Since the records include pictures, leave those out while you reproduce exactly and only the lines from the one containing "font-weight: 700 ->" through the one containing "background: #8b5cf6 ->", inclusive.

*Data provided*:
============================================================
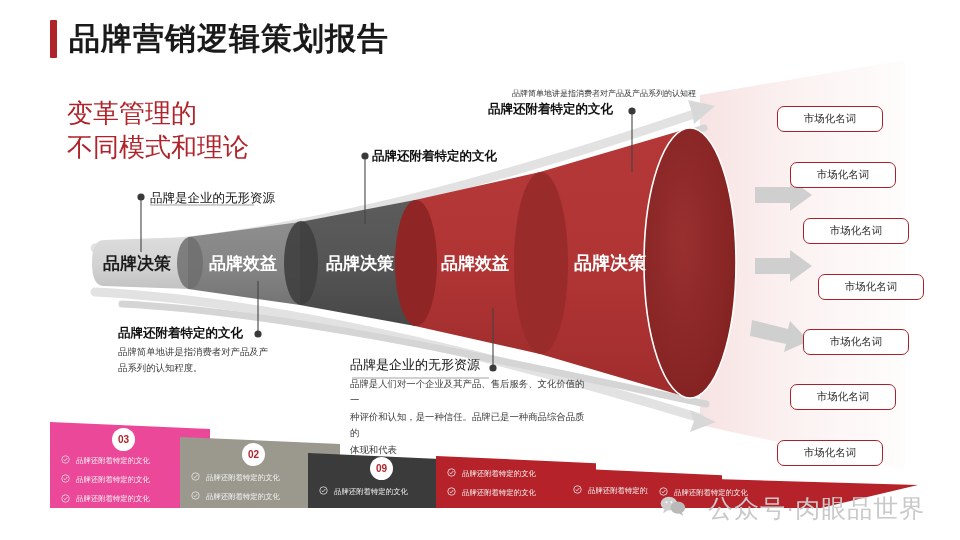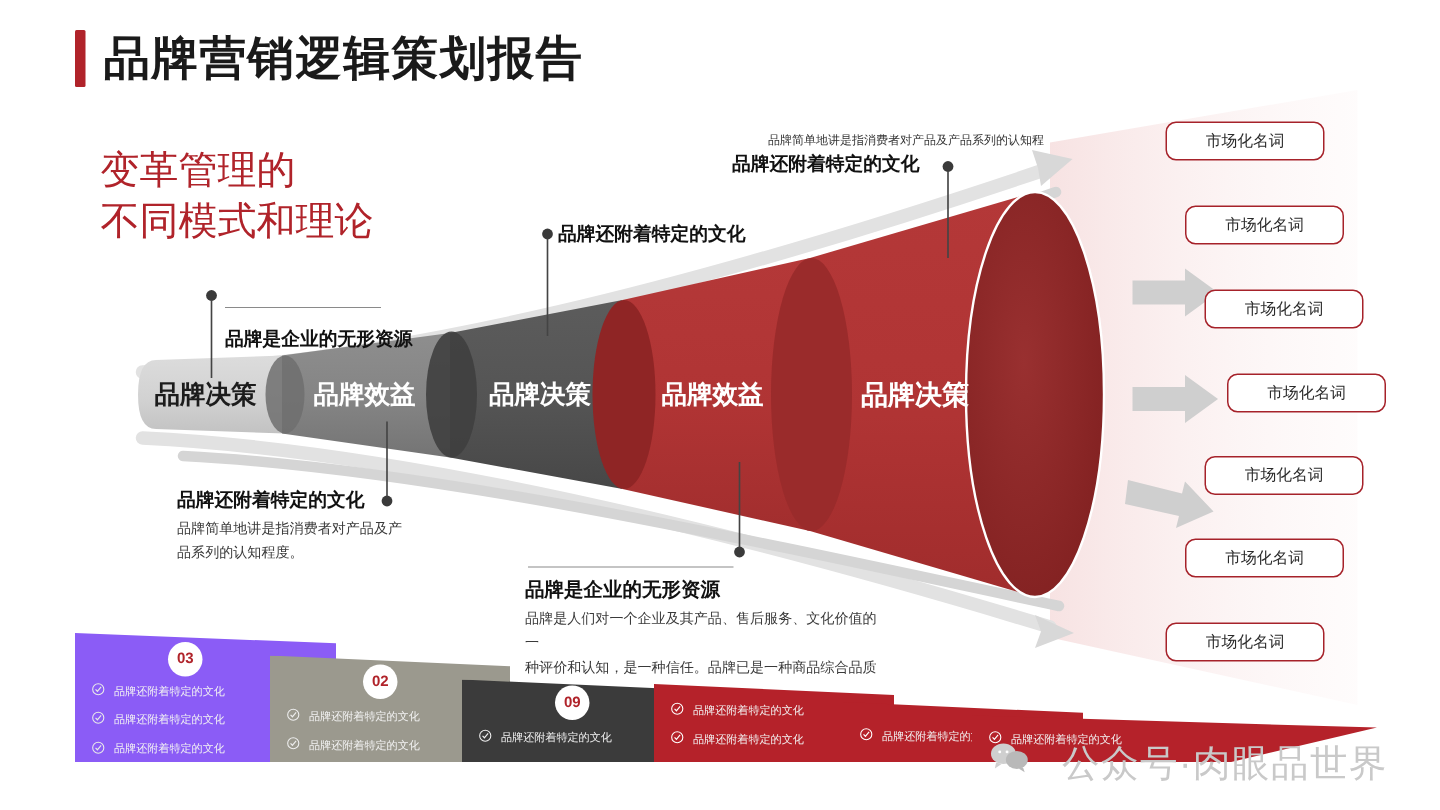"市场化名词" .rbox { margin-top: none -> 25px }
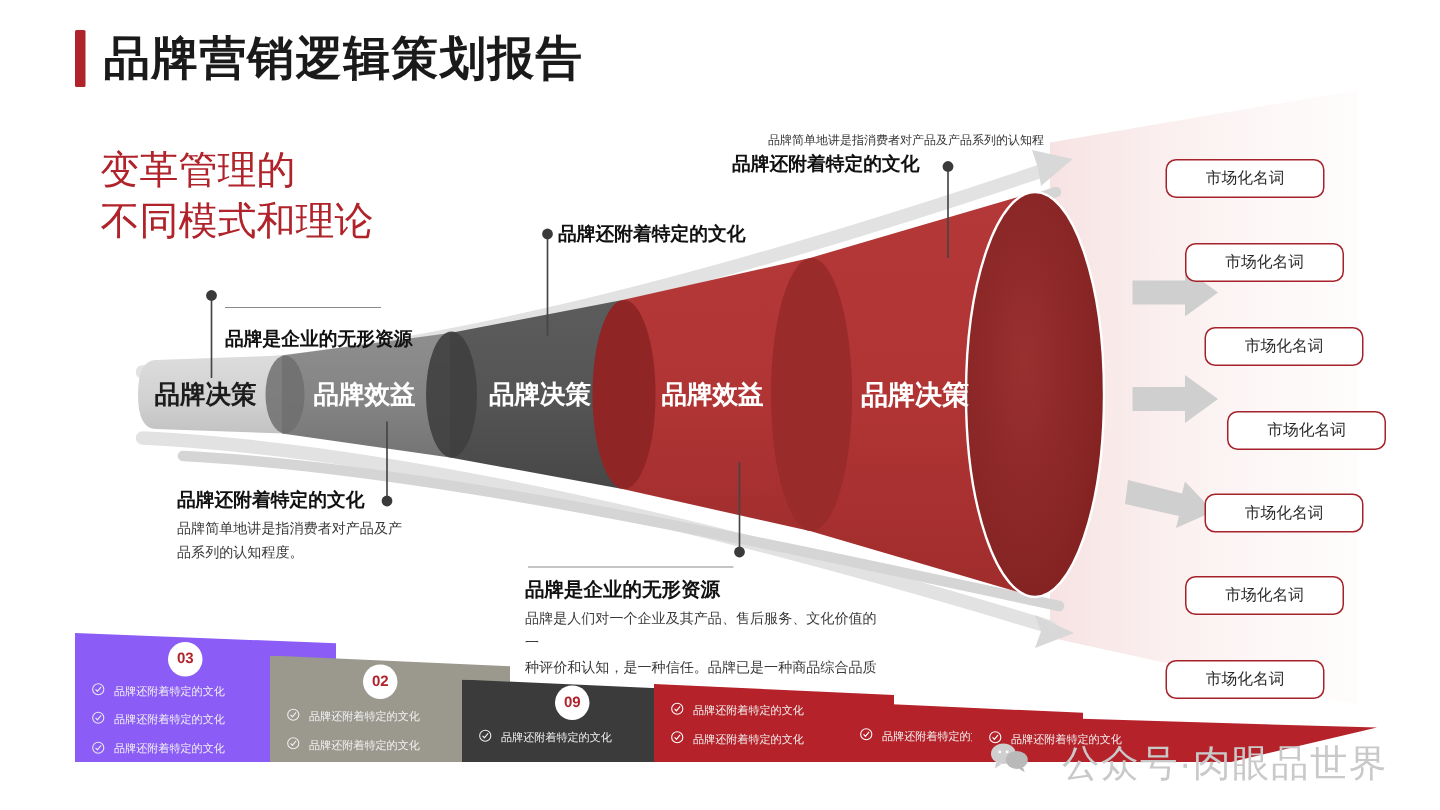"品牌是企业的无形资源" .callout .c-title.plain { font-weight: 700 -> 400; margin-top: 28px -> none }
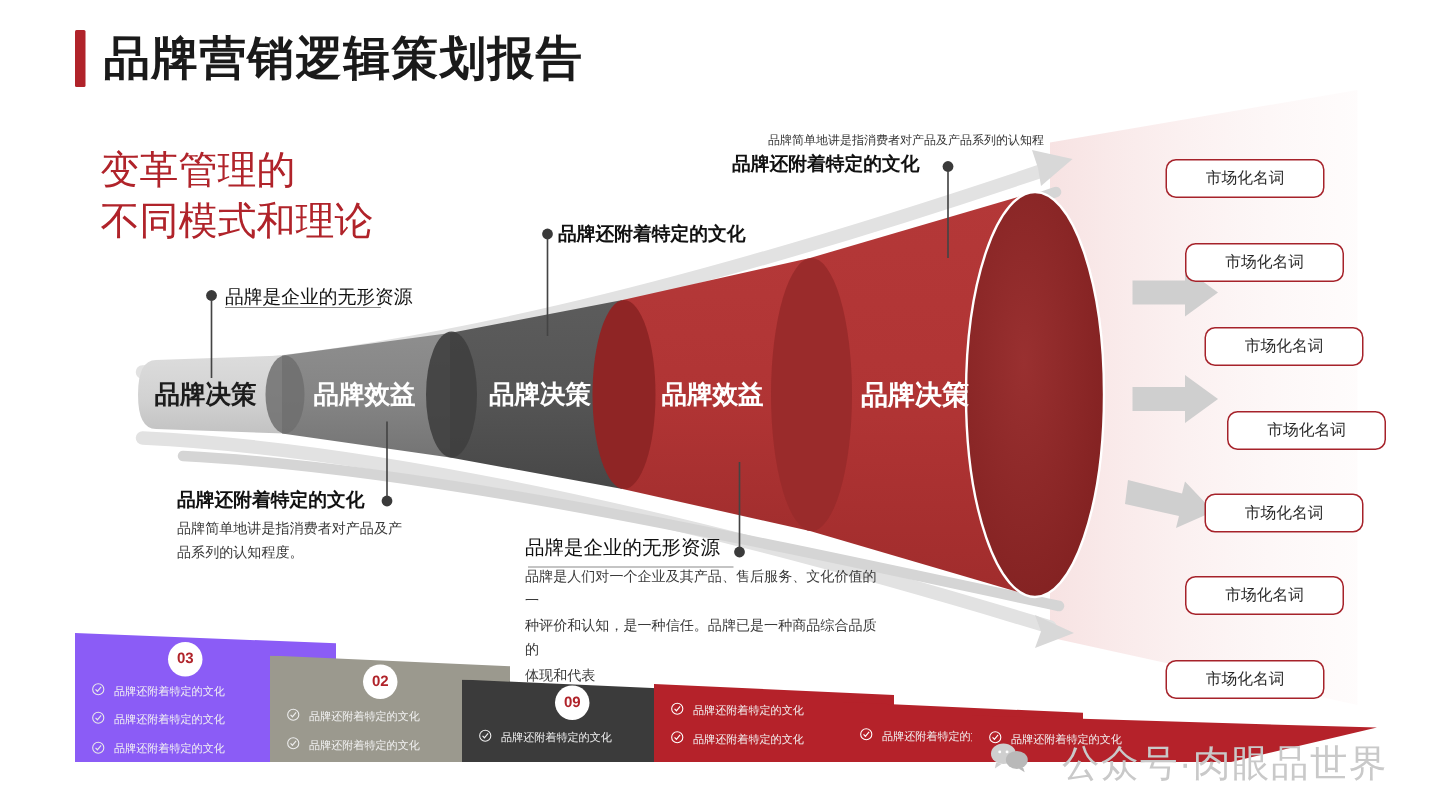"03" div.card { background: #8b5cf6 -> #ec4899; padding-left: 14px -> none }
============================================================
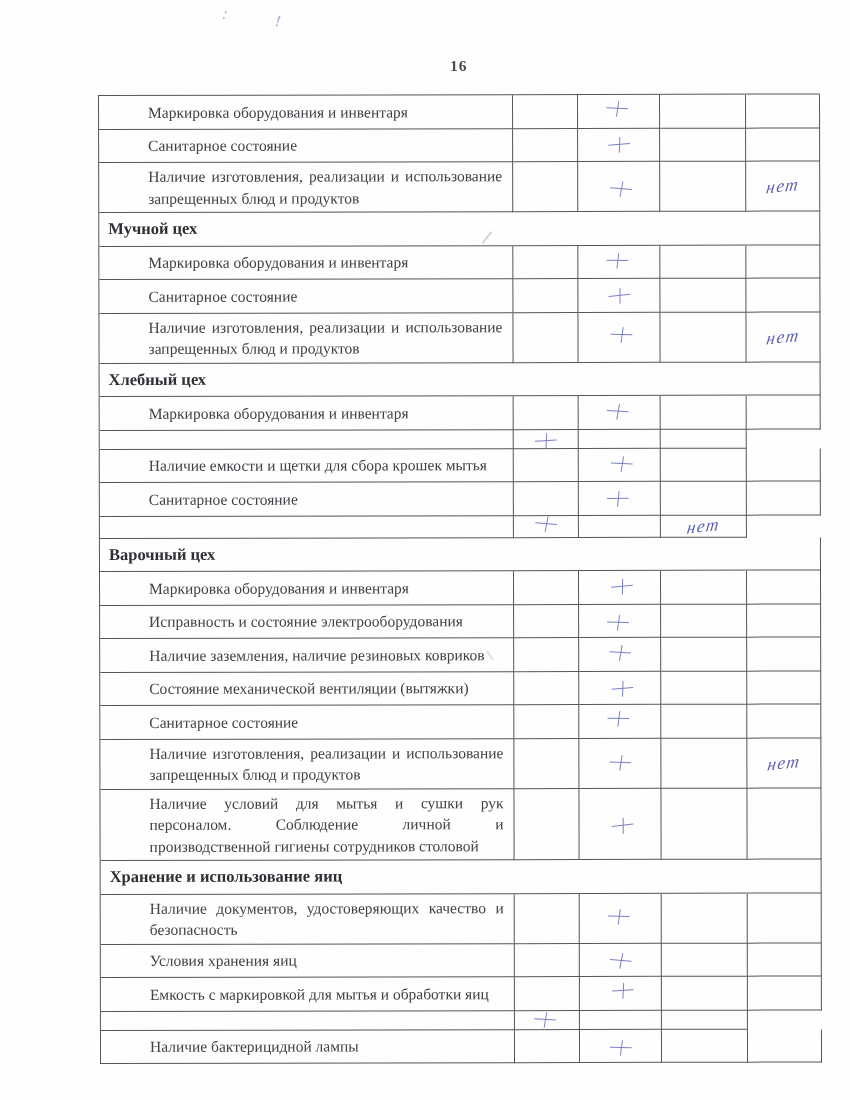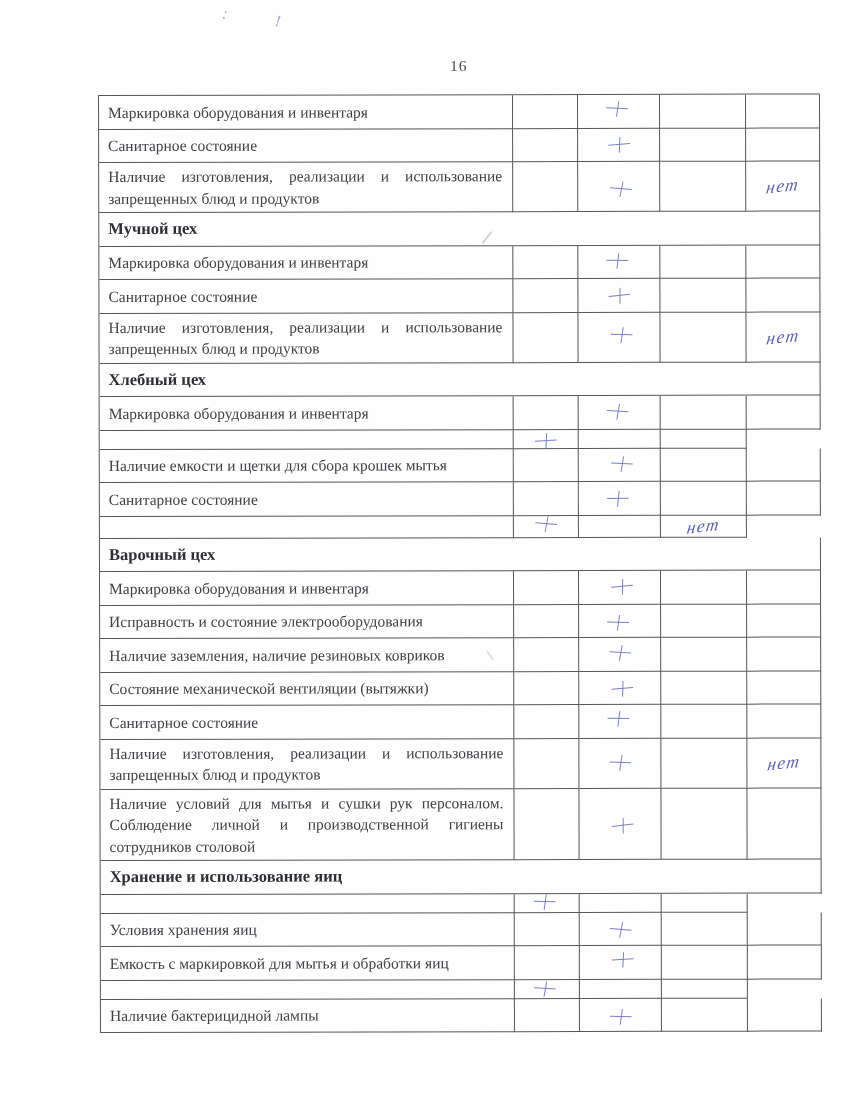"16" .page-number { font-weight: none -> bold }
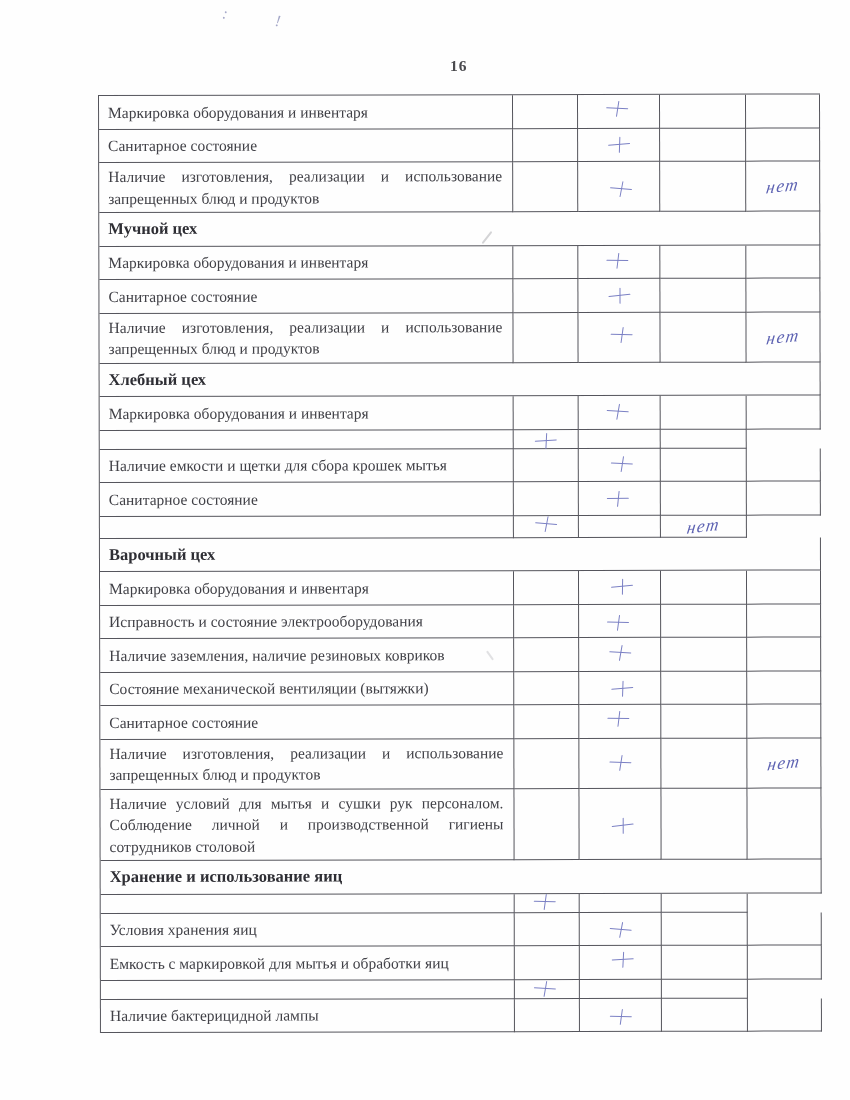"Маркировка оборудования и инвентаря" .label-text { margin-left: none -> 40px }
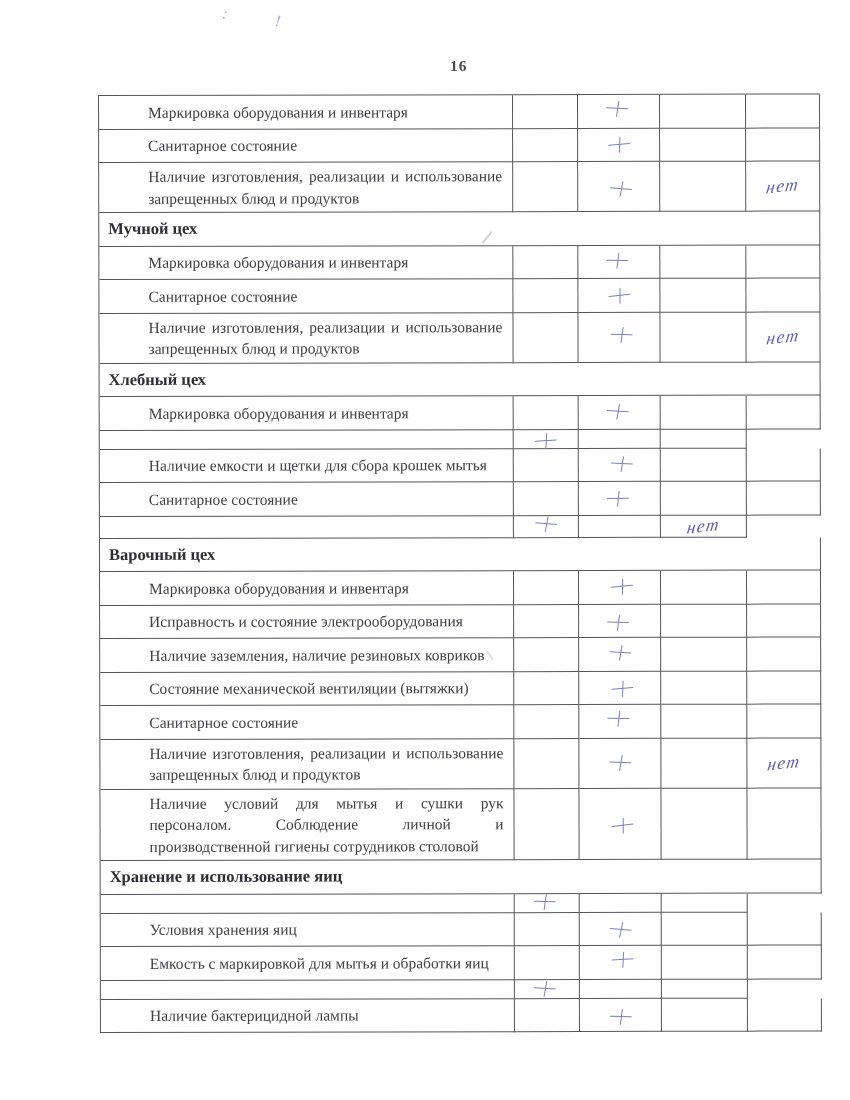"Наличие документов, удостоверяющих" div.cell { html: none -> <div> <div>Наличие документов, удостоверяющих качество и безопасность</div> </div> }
============================================================
*Response for this exercise*:
"品牌是企业的无形资源" .callout .c-title.plain { font-weight: 700 -> 400; margin-top: 28px -> none }
"03" div.card { background: #8b5cf6 -> #ec4899; padding-left: 14px -> none }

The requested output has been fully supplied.